Angemerkt : Darf Kultur das? Auf jeden Fall!

Im Kreis Düren hat sich ein grünes Blasorchester gegründet, das den Bundestagswahlkampf in der Region ein Stück weit aufmischen soll. Aber darf Musik sich so eindeutig politisch positionieren?

„Darf Musik das?“, war mein erster Gedanke, als ich von dem grünen Blasorchester gehört habe, das sich gerade gegründet hat. Natürlich weiß auch ich, dass Wahlkampfstände in der Fußgängerzone eher nervig als informativ sind. Und ja, ich gehöre auch zu denen, die einen weiten Bogen um Politiker machen, die mir Flaschenöffner und Einkaufswagen-Chips schenken wollen. Ganz ehrlich: Wer braucht schon Kulis mit Partei-Logo?

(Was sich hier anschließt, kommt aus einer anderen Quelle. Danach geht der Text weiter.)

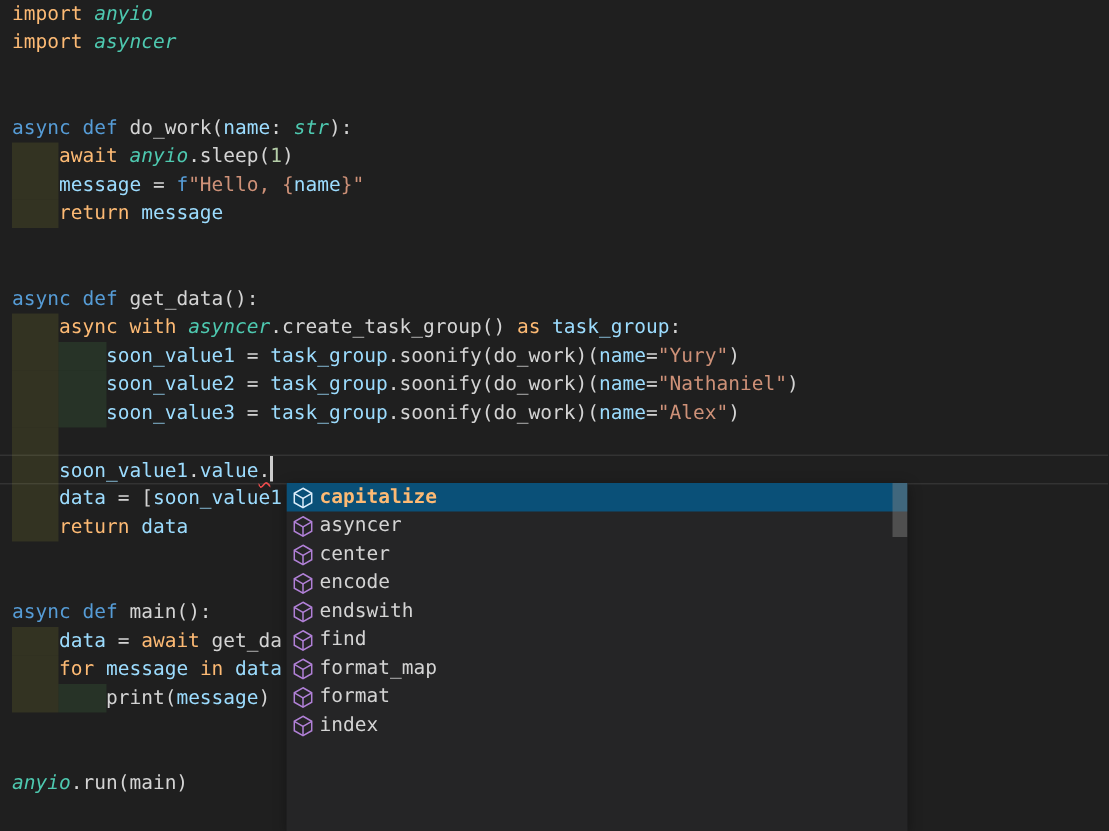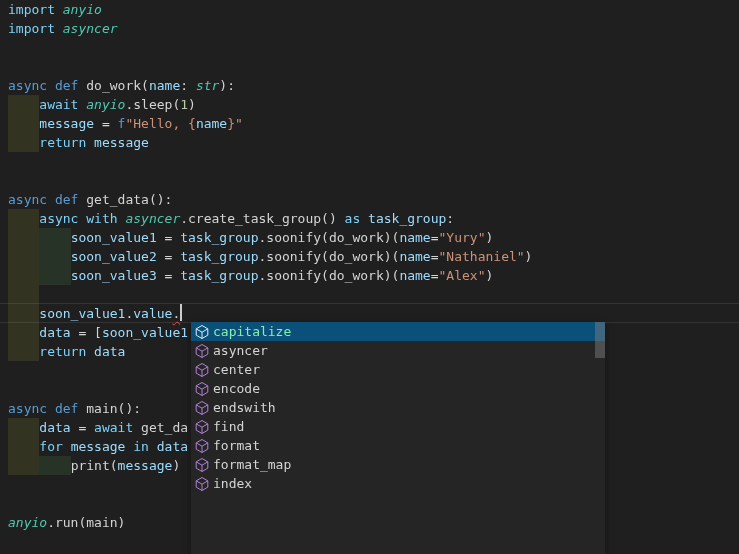--- a/index.html
+++ b/index.html
@@ -8,21 +8,21 @@
     background:#1f1f1f;
     font-family:"DejaVu Sans Mono",monospace;
     font-size:13px;
   }
   .code{position:absolute;left:0;top:0;width:100%;}
   .code-line{
     height:19px;line-height:19px;white-space:pre;
     padding-left:8px;position:relative;z-index:1;
   }
   .tk{white-space:pre;}
-  .tk-kw{color:#7dd3fc;}
+  .tk-kw{color:#fdba74;}
   .tk-st{color:#569cd6;}
   .tk-cls{color:#4ec9b0;font-style:italic;}
   .tk-var{color:#9cdcfe;}
   .tk-str{color:#ce9178;}
   .tk-num{color:#b5cea8;}
   .tk-pl{color:#d4d4d4;}
   .tk-err{
     color:#d4d4d4;
     text-decoration:underline wavy #f14c4c 1px;
     text-underline-offset:3px;
@@ -41,21 +41,21 @@
   }
   .suggest{
     position:absolute;left:191px;top:322px;width:414px;height:232px;
     background:#252526;overflow:hidden;z-index:2;
     box-shadow:0 2px 8px rgba(0,0,0,0.35);
   }
   .suggest-row{
     display:flex;align-items:center;height:19px;padding-left:3px;
     color:#d4d4d4;cursor:default;
   }
-  .suggest-row.selected{background:#0a5078;color:#86efac;}
+  .suggest-row.selected{background:#0a5078;color:#fdba74;font-weight:bold;}
   .suggest-icon{
     width:16px;height:16px;margin-right:3px;flex:none;
     color:#b180d7;display:flex;align-items:center;justify-content:center;
   }
   .suggest-row.selected .suggest-icon{color:#ddeefb;}
   .suggest-icon svg{display:block;}
   .suggest-scrollbar{
     position:absolute;right:0;top:0;width:10px;height:100%;
   }
   .suggest-slider{
@@ -163,31 +163,31 @@
           <span class="suggest-label">find</span>
         </div>
         <div class="suggest-row">
           <span class="suggest-icon">
             <svg width="16" height="16" viewBox="0 0 16 16" fill="none" stroke="currentColor" stroke-width="1">
               <path d="M8 1.5 L13.8 4.85 V11.15 L8 14.5 L2.2 11.15 V4.85 Z"></path>
               <path d="M2.2 4.85 L8 8.2 L13.8 4.85"></path>
               <path d="M8 8.2 V14.5"></path>
             </svg>
           </span>
+          <span class="suggest-label">format_map</span>
+        </div>
+        <div class="suggest-row">
+          <span class="suggest-icon">
+            <svg width="16" height="16" viewBox="0 0 16 16" fill="none" stroke="currentColor" stroke-width="1">
+              <path d="M8 1.5 L13.8 4.85 V11.15 L8 14.5 L2.2 11.15 V4.85 Z"></path>
+              <path d="M2.2 4.85 L8 8.2 L13.8 4.85"></path>
+              <path d="M8 8.2 V14.5"></path>
+            </svg>
+          </span>
           <span class="suggest-label">format</span>
-        </div>
-        <div class="suggest-row">
-          <span class="suggest-icon">
-            <svg width="16" height="16" viewBox="0 0 16 16" fill="none" stroke="currentColor" stroke-width="1">
-              <path d="M8 1.5 L13.8 4.85 V11.15 L8 14.5 L2.2 11.15 V4.85 Z"></path>
-              <path d="M2.2 4.85 L8 8.2 L13.8 4.85"></path>
-              <path d="M8 8.2 V14.5"></path>
-            </svg>
-          </span>
-          <span class="suggest-label">format_map</span>
         </div>
         <div class="suggest-row">
           <span class="suggest-icon">
             <svg width="16" height="16" viewBox="0 0 16 16" fill="none" stroke="currentColor" stroke-width="1">
               <path d="M8 1.5 L13.8 4.85 V11.15 L8 14.5 L2.2 11.15 V4.85 Z"></path>
               <path d="M2.2 4.85 L8 8.2 L13.8 4.85"></path>
               <path d="M8 8.2 V14.5"></path>
             </svg>
           </span>
           <span class="suggest-label">index</span>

Und trotzdem habe ich mich in einem ersten Impuls gefragt, ob ein Orchester sich politisch positionieren darf. Ob Musiker – egal, ob mit oder ohne Parteibuch – ganz klar Stellung und Partei beziehen dürfen. Indem sie beispielsweise „Imagine“ von John Lennon im grünen T-Shirt spielen. Die Antwort ist ganz eindeutig: Auf jeden Fall!

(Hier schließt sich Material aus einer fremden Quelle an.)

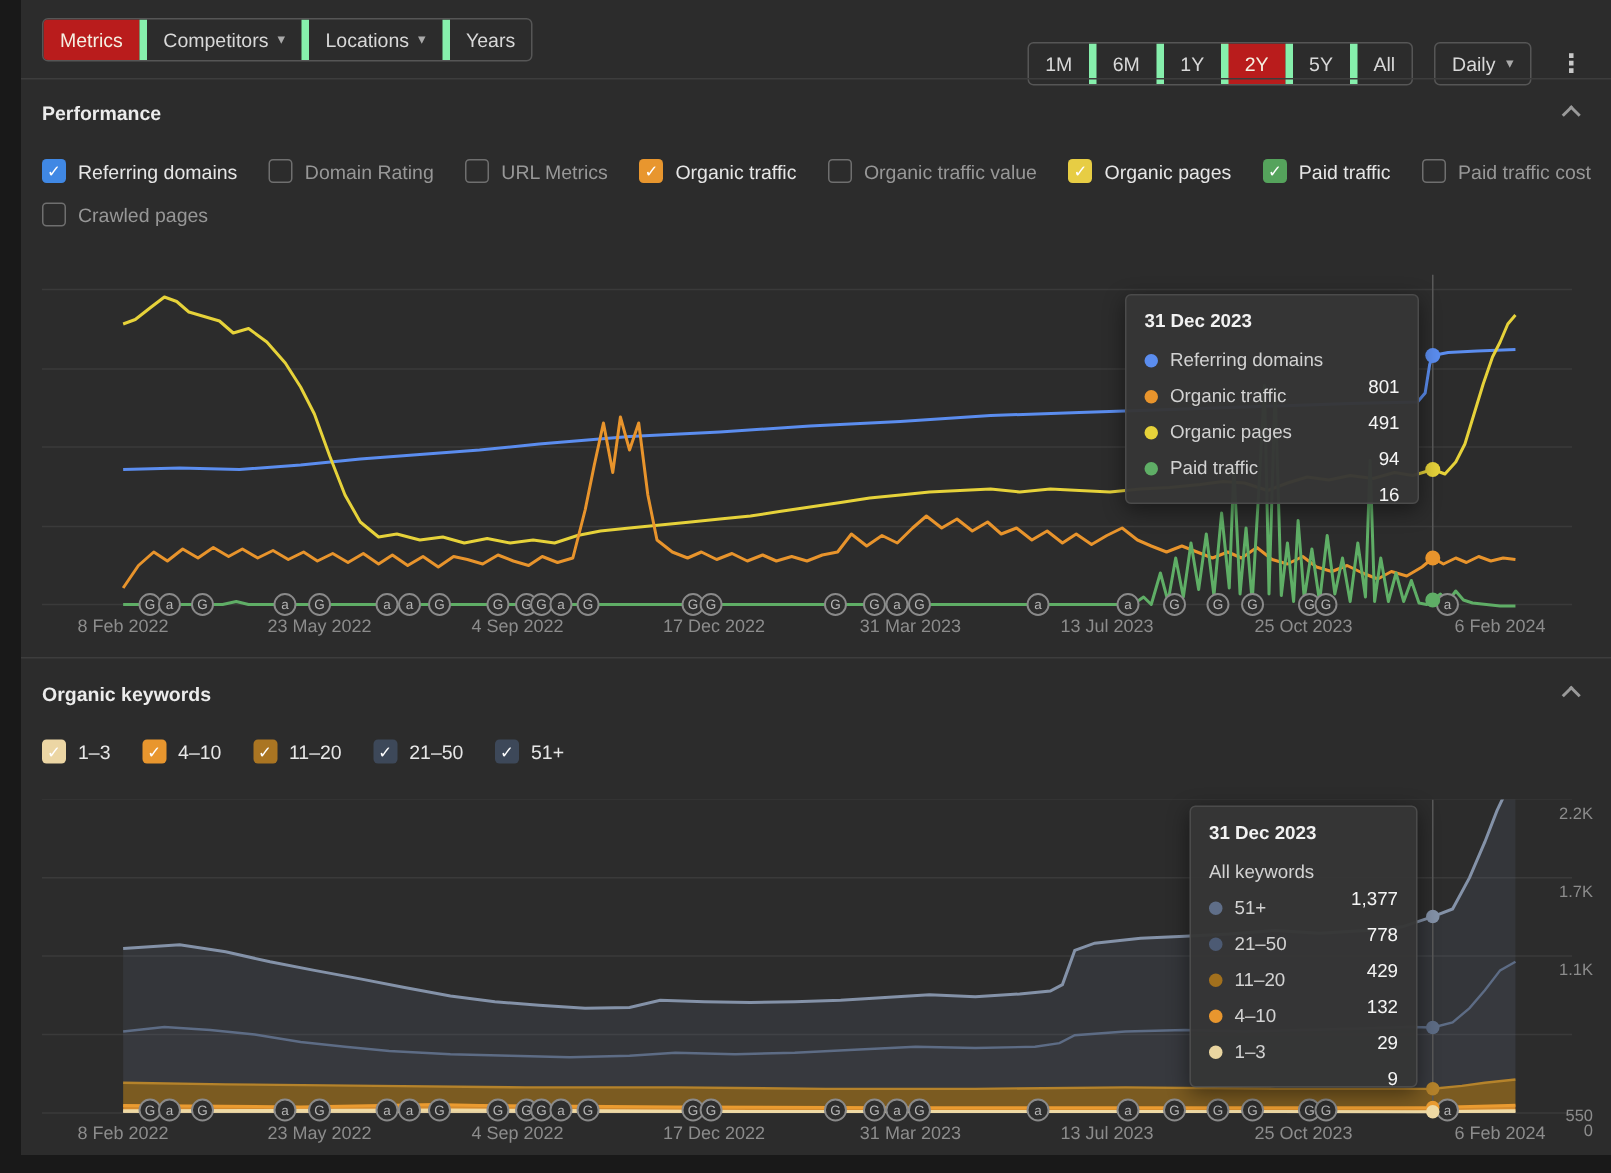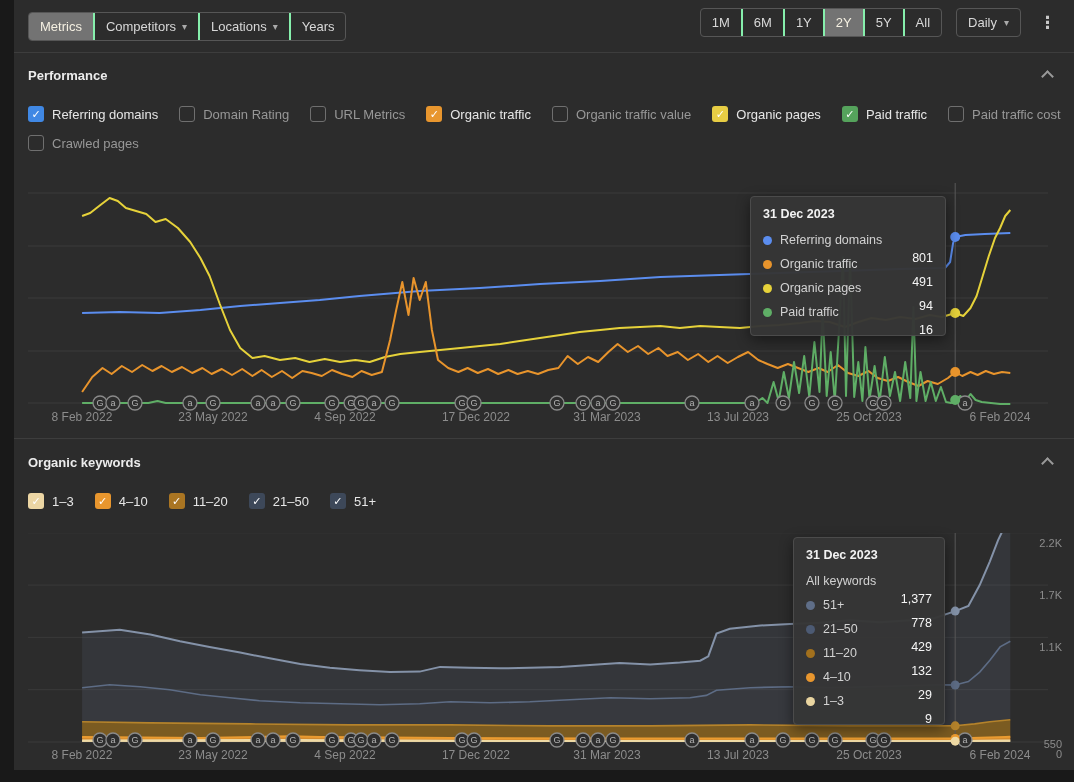--- a/index.html
+++ b/index.html
@@ -2,26 +2,26 @@
 <html><head>
 <meta charset="utf-8">
 <style>
   html,body{margin:0;padding:0;background:#191919;width:1074px;height:782px;overflow:hidden;
     font-family:"Liberation Sans","DejaVu Sans",sans-serif;-webkit-font-smoothing:antialiased;}
   .card{position:absolute;left:14px;top:0;width:1060px;height:770px;background:#2c2c2c;}
   .divider{position:absolute;left:0;width:1060px;height:1px;background:#3d3d3d;}
   
   .toolbar{position:absolute;left:0;top:0;width:1060px;height:52px;}
   .tb-left{position:absolute;left:14px;top:12px;display:flex;}
-  .tb-right{position:absolute;right:14px;top:8px;display:flex;align-items:center;gap:14px;}
+  .tb-right{position:absolute;right:14px;top:28px;display:flex;align-items:center;gap:14px;}
   .seg-group{display:flex;border:1px solid #565656;border-radius:4px;overflow:hidden;}
   .seg{height:27px;line-height:27px;padding:0 11px;font-size:13px;color:#d8d8d8;cursor:pointer;
-    border-left:2px solid #86efac;white-space:nowrap;background:transparent;display:flex;align-items:center;gap:6px;}
+    border-left:5px solid #86efac;white-space:nowrap;background:transparent;display:flex;align-items:center;gap:6px;}
   .seg:first-child{border-left:none;}
-  .seg.active{background:#737373;color:#f5f0e2;}
+  .seg.active{background:#b91c1c;color:#f5f0e2;}
   .caret{font-size:10px;color:#aaaaaa;line-height:1;}
   .btn-solo{display:flex;align-items:center;gap:7px;height:27px;line-height:27px;padding:0 11px;
     border:1px solid #565656;border-radius:4px;font-size:13px;color:#d8d8d8;cursor:pointer;}
   .kebab{color:#c8c8c8;font-size:17px;font-weight:bold;cursor:pointer;padding:2px 4px;letter-spacing:0;}
   
   .sec-title{position:absolute;left:14px;font-size:13px;font-weight:bold;color:#ececec;}
   .chevron-up{position:absolute;right:22px;width:9px;height:9px;cursor:pointer;}
   .chevron-up:before{content:"";position:absolute;left:0;top:2px;width:7px;height:7px;
     border-left:2px solid #9a9a9a;border-top:2px solid #9a9a9a;transform:rotate(45deg);}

Schon immer waren es Musiker, Maler und Schriftsteller, die öffentlich ihre Meinung gesagt haben. Auch und gerade, wenn die manchmal unbequem war. Schon immer waren es Künstler, die versucht haben, Dinge zu bewegen, Veränderungsprozesse in Gang zu setzen. Und deswegen ist es gut und richtig, wenn Musiker für eine Partei und deren Grundsätze spielen, jedenfalls dann, wenn die mit unserer demokratischen Grundordnung vereinbar ist.

Und wenn die Musik es am Ende dann auch noch schafft, Menschen über politische Themen miteinander ins Gespräch und im besten Fall sogar an die Wahlurne zu bringen, dann reicht ein politisches Orchester absolut nicht aus.